6.2 KiB
6.2 KiB
Machine Learning Pipeline with SqrtSpace SpaceTime
This example demonstrates how to build memory-efficient machine learning pipelines using SqrtSpace SpaceTime for handling large datasets that don't fit in memory.
Features Demonstrated
1. Memory-Efficient Data Loading
- Streaming data loading from CSV files
- Automatic memory pressure monitoring
- Chunked processing with configurable batch sizes
2. Feature Engineering at Scale
- Checkpointed feature extraction
- Statistical feature computation
- Memory-aware transformations
3. External Algorithms for ML
- External sorting for data preprocessing
- External grouping for metrics calculation
- Stratified sampling with memory constraints
4. Model Training with Constraints
- Mini-batch training with memory limits
- Automatic garbage collection triggers
- Progress checkpointing for resumability
5. Distributed-Ready Components
- Serializable pipeline components
- Checkpoint-based fault tolerance
- Streaming predictions
Installation
pip install sqrtspace-spacetime scikit-learn pandas numpy joblib psutil
Running the Example
python ml_pipeline_example.py
This will:
- Generate a synthetic dataset (100K samples, 50 features)

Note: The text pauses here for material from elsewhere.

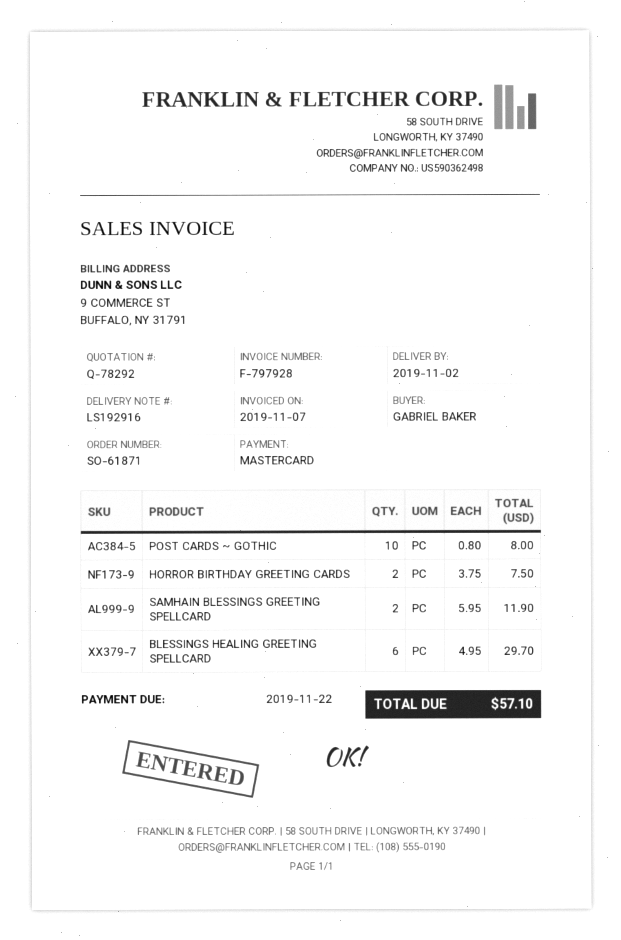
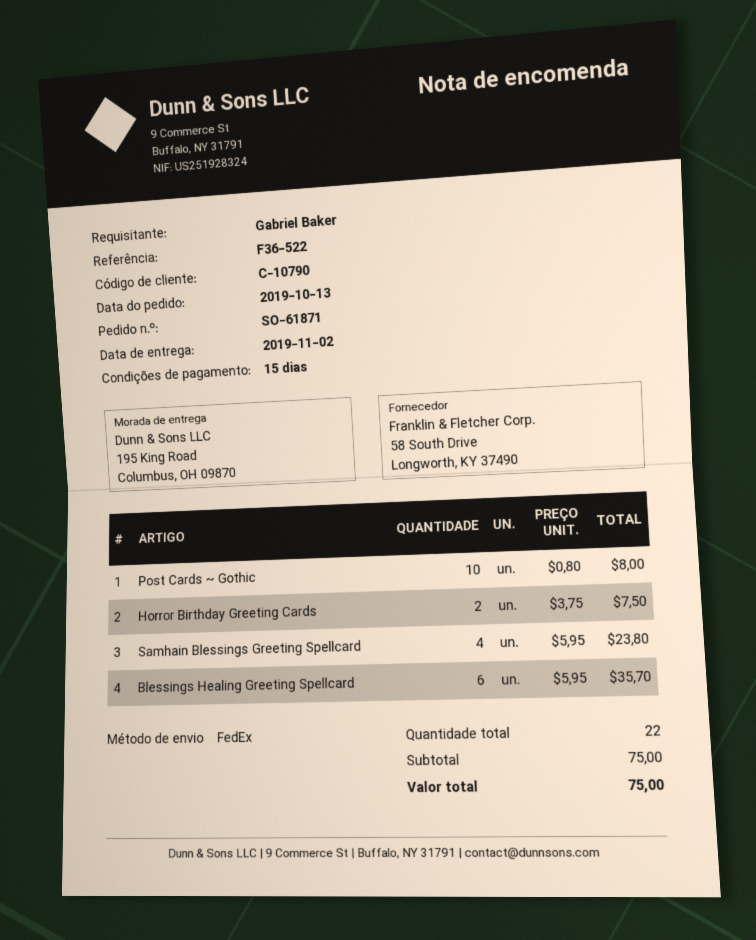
SAMHAIN BLESSINGS GREETING SPELLCARD: 2 x 5.95 = 11.90 -> 4 x 5.95 = 23.80
BLESSINGS HEALING GREETING SPELLCARD: 6 x 4.95 = 29.70 -> 6 x 5.95 = 35.70
total: 57.10 -> 75.00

- Load data using streaming
- Preprocess with external sorting
- Extract features with checkpointing
- Train a Random Forest model
- Evaluate using external grouping
- Save the model checkpoint
Key Components
SpaceTimeFeatureExtractor
A scikit-learn compatible transformer that:
- Extracts features using streaming computation
- Maintains statistics in SpaceTime collections
- Supports checkpointing for resumability
extractor = SpaceTimeFeatureExtractor(max_features=1000)
extractor.fit(data_stream) # Automatically checkpointed
transformed = extractor.transform(test_stream)
MemoryEfficientMLPipeline
Complete pipeline that handles:
- Data loading with memory monitoring
- Preprocessing with external algorithms
- Training with batch processing
- Evaluation with memory-efficient metrics
pipeline = MemoryEfficientMLPipeline(memory_limit="512MB")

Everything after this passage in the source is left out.